• [About this exercise] Only the pictures are dropped; the lines of the material that follow are returned exactly.

• [Entries supplied]
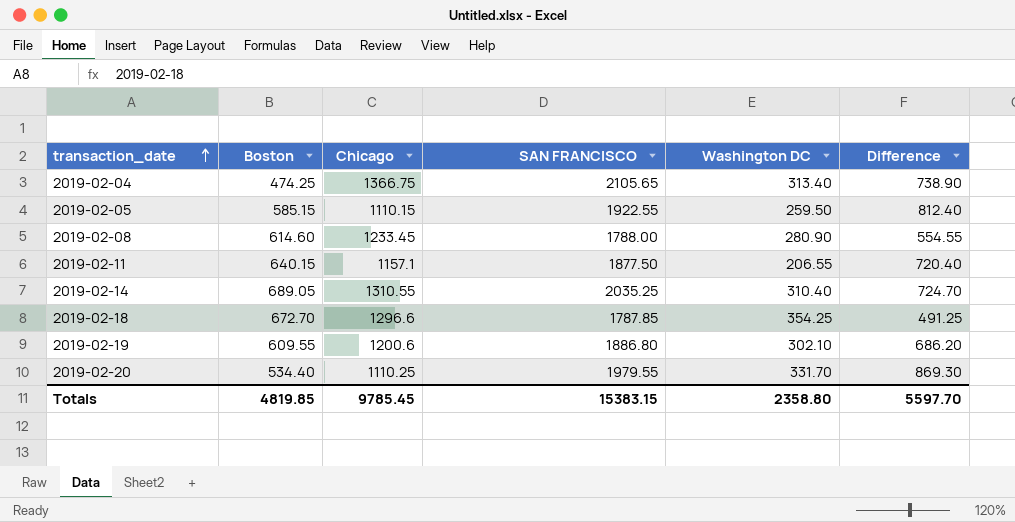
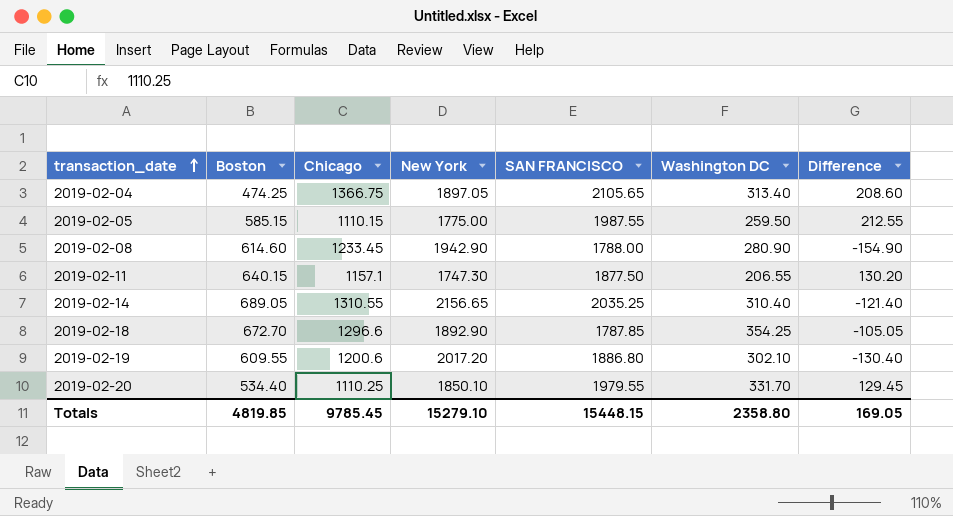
column New York | position: none -> 4
column Difference | formula: [SAN FRANCISCO] - [Chicago] -> [SAN FRANCISCO] - [New York]
2019-02-05 | SAN FRANCISCO: 1922.55 -> 1987.55
Totals | SAN FRANCISCO: 15383.15 -> 15448.15
Totals | Difference: 5597.70 -> 169.05

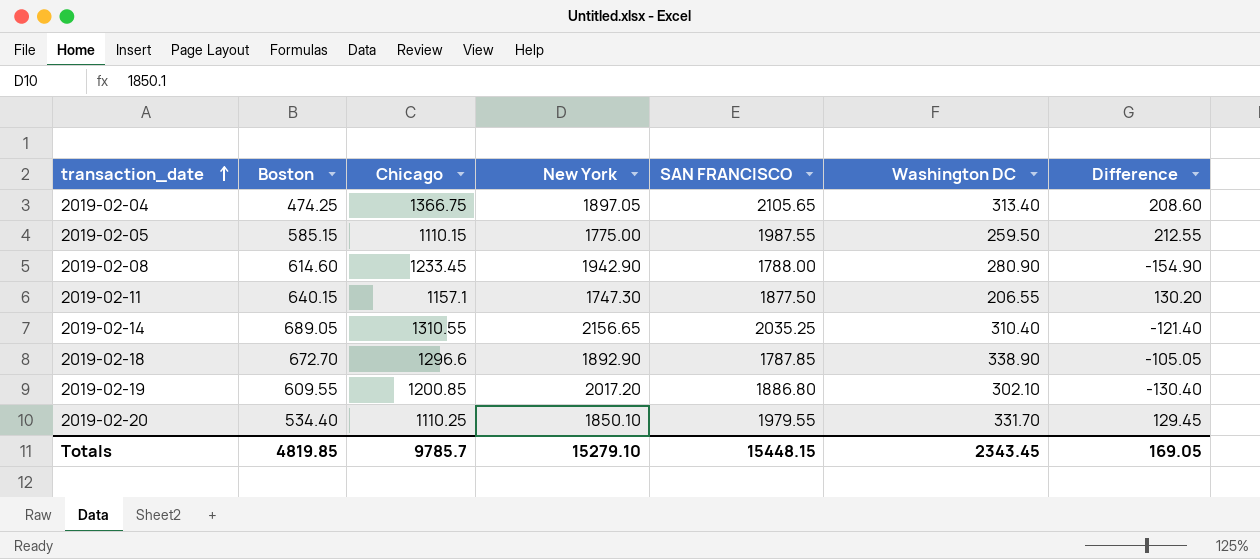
2019-02-18 | Washington DC: 354.25 -> 338.90
2019-02-19 | Chicago: 1200.6 -> 1200.85
Totals | Chicago: 9785.45 -> 9785.7
Totals | Washington DC: 2358.80 -> 2343.45

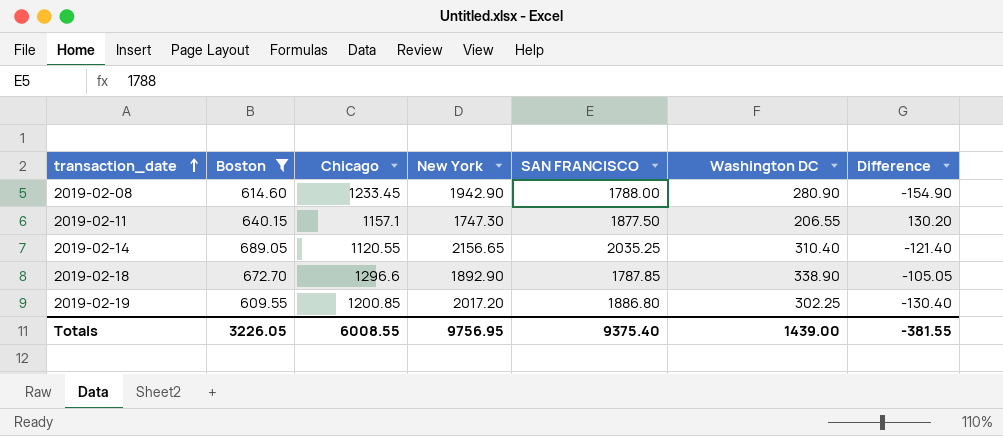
filter: none -> Boston >= 609.55
2019-02-14 | Chicago: 1310.55 -> 1120.55
2019-02-19 | Washington DC: 302.10 -> 302.25
Totals | Boston: 4819.85 -> 3226.05
Totals | Chicago: 9785.7 -> 6008.55
Totals | New York: 15279.10 -> 9756.95
Totals | SAN FRANCISCO: 15448.15 -> 9375.40
Totals | Washington DC: 2343.45 -> 1439.00
Totals | Difference: 169.05 -> -381.55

• [Result for this task]
column New York | position: none -> 4
column Difference | formula: [SAN FRANCISCO] - [Chicago] -> [SAN FRANCISCO] - [New York]
2019-02-05 | SAN FRANCISCO: 1922.55 -> 1987.55
Totals | SAN FRANCISCO: 15383.15 -> 15448.15
Totals | Difference: 5597.70 -> 169.05

2019-02-18 | Washington DC: 354.25 -> 338.90
2019-02-19 | Chicago: 1200.6 -> 1200.85
Totals | Chicago: 9785.45 -> 9785.7
Totals | Washington DC: 2358.80 -> 2343.45

filter: none -> Boston >= 609.55
2019-02-14 | Chicago: 1310.55 -> 1120.55
2019-02-19 | Washington DC: 302.10 -> 302.25
Totals | Boston: 4819.85 -> 3226.05
Totals | Chicago: 9785.7 -> 6008.55
Totals | New York: 15279.10 -> 9756.95
Totals | SAN FRANCISCO: 15448.15 -> 9375.40
Totals | Washington DC: 2343.45 -> 1439.00
Totals | Difference: 169.05 -> -381.55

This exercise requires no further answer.